Yann Guichard and Spindrift 2 at Cape Horn during their Jules Verne Trophy record attempt © Eloi Stichelbaut / Spindrift racing

“We have not had an opening since the start of our stand-by mid-November! This is the first opportunity that is emerging but we will start by joining the front to the West that will then allow us to go downwind from Northwest to the Canaries. With the exception of this start, the route looks pretty classic towards rounding the Azores. ” says the skipper of Spindrift 2, Yann Guichard.

“Spindrift 2 is ready, the crew is ready, we are happy to leave.

“The only thing left is to pick up the fresh food this morning, and we anticipate leaving the dock at about 1700h and crossing the line late tonight (Monday)”, Yann Guichard added.

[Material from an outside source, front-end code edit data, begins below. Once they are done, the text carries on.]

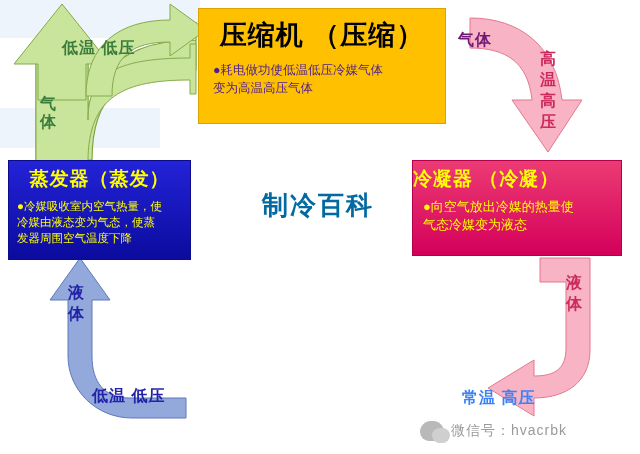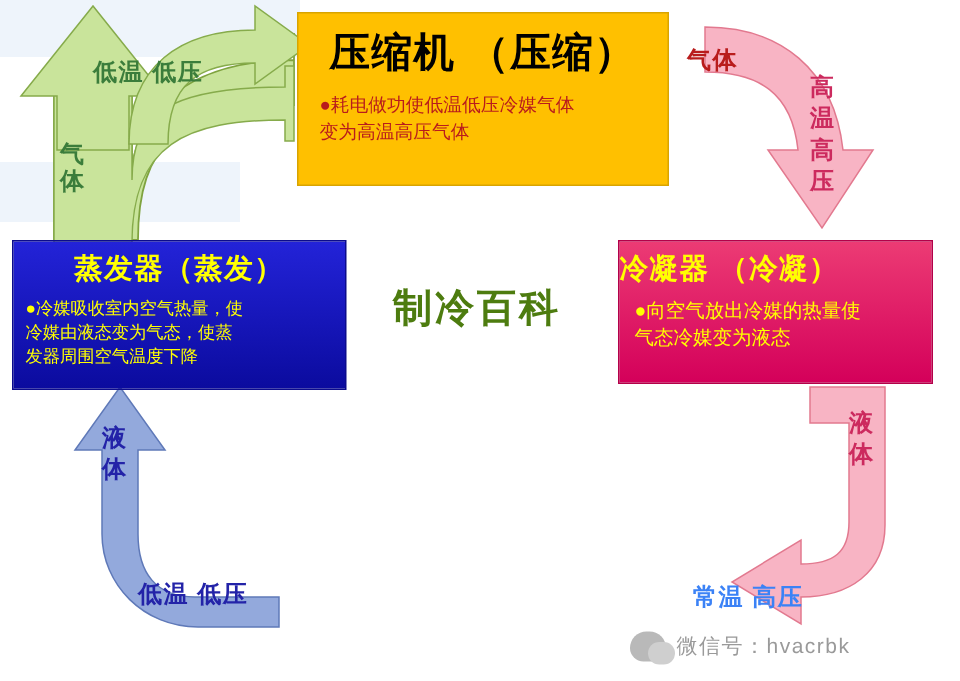"气体" #lbl-gas-right { color: #b91c1c -> #701a75 }
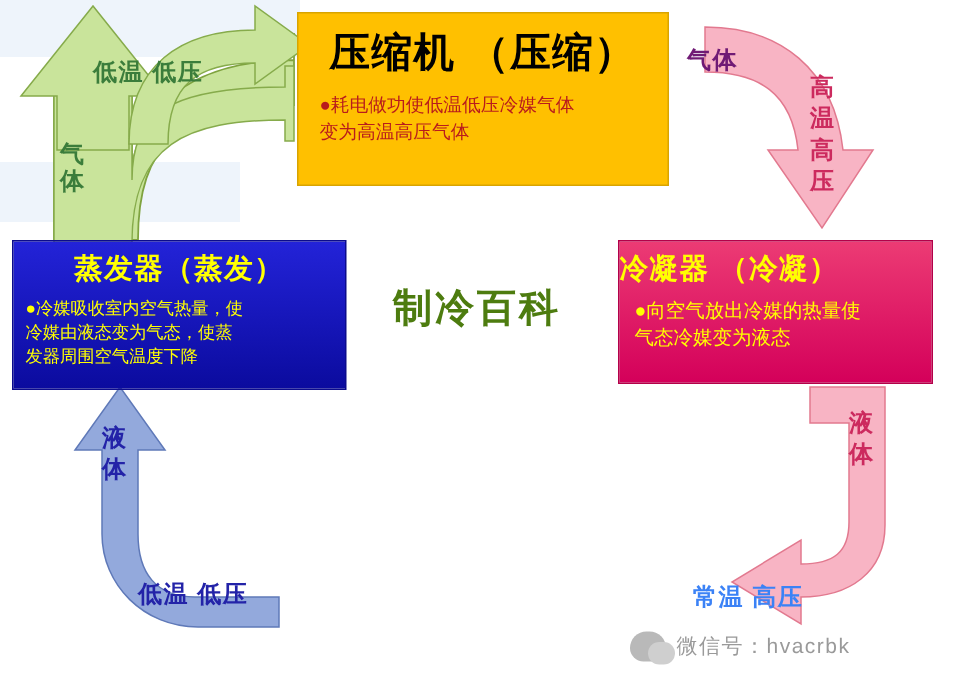"●耗电做功使低温低压冷媒气体" #compressor .box-body { color: #b91c1c -> #4c1d95 }
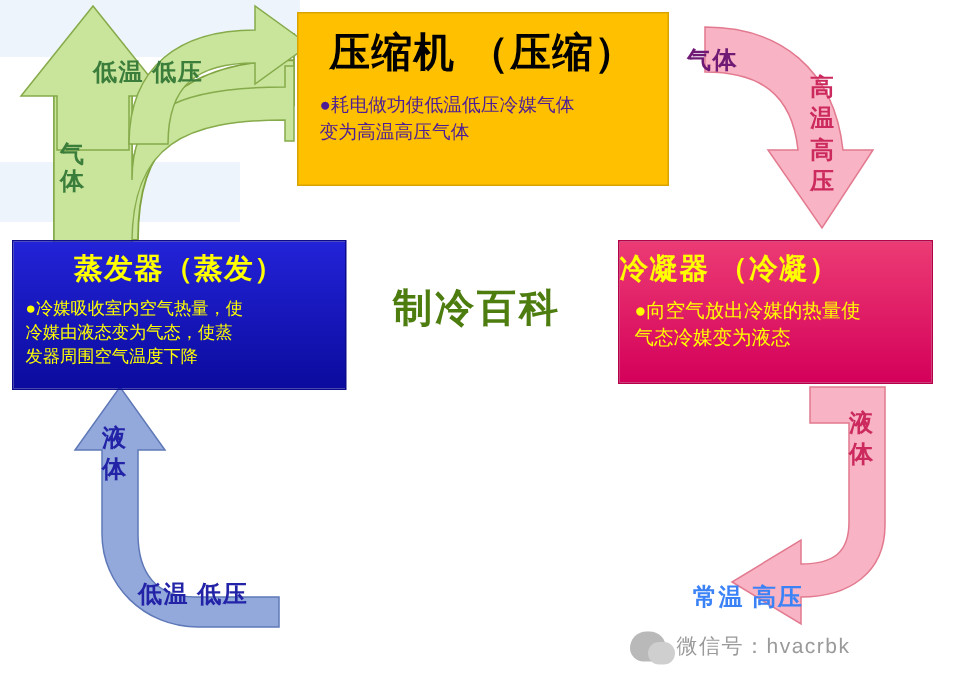"蒸发器（蒸发）" #evaporator { width: 223px -> 183px }
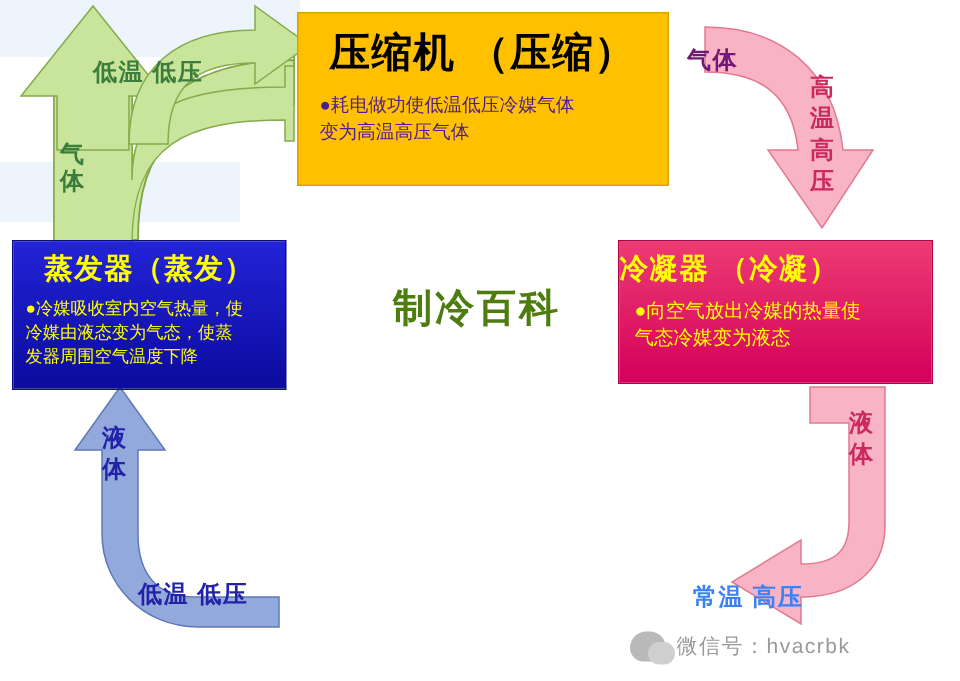"制冷百科" #center-title { color: #4d7c0f -> #0369a1 }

It is anticipated that the team will cross the equator in a little over five days, slightly longer than the time achieved by Spindrift 2 during its first attempt in November 2015 (4d 21h 29 ‘), but it should set a good benchmark against the current crewed record (IDEC Sport 2017: 5d 18h ??59 ‘).

The aim is to enter the Indian Ocean with a small margin compared to the current Jules Verne Trophy, but also to pull together a favourable meteorological configuration in the Southern Ocean.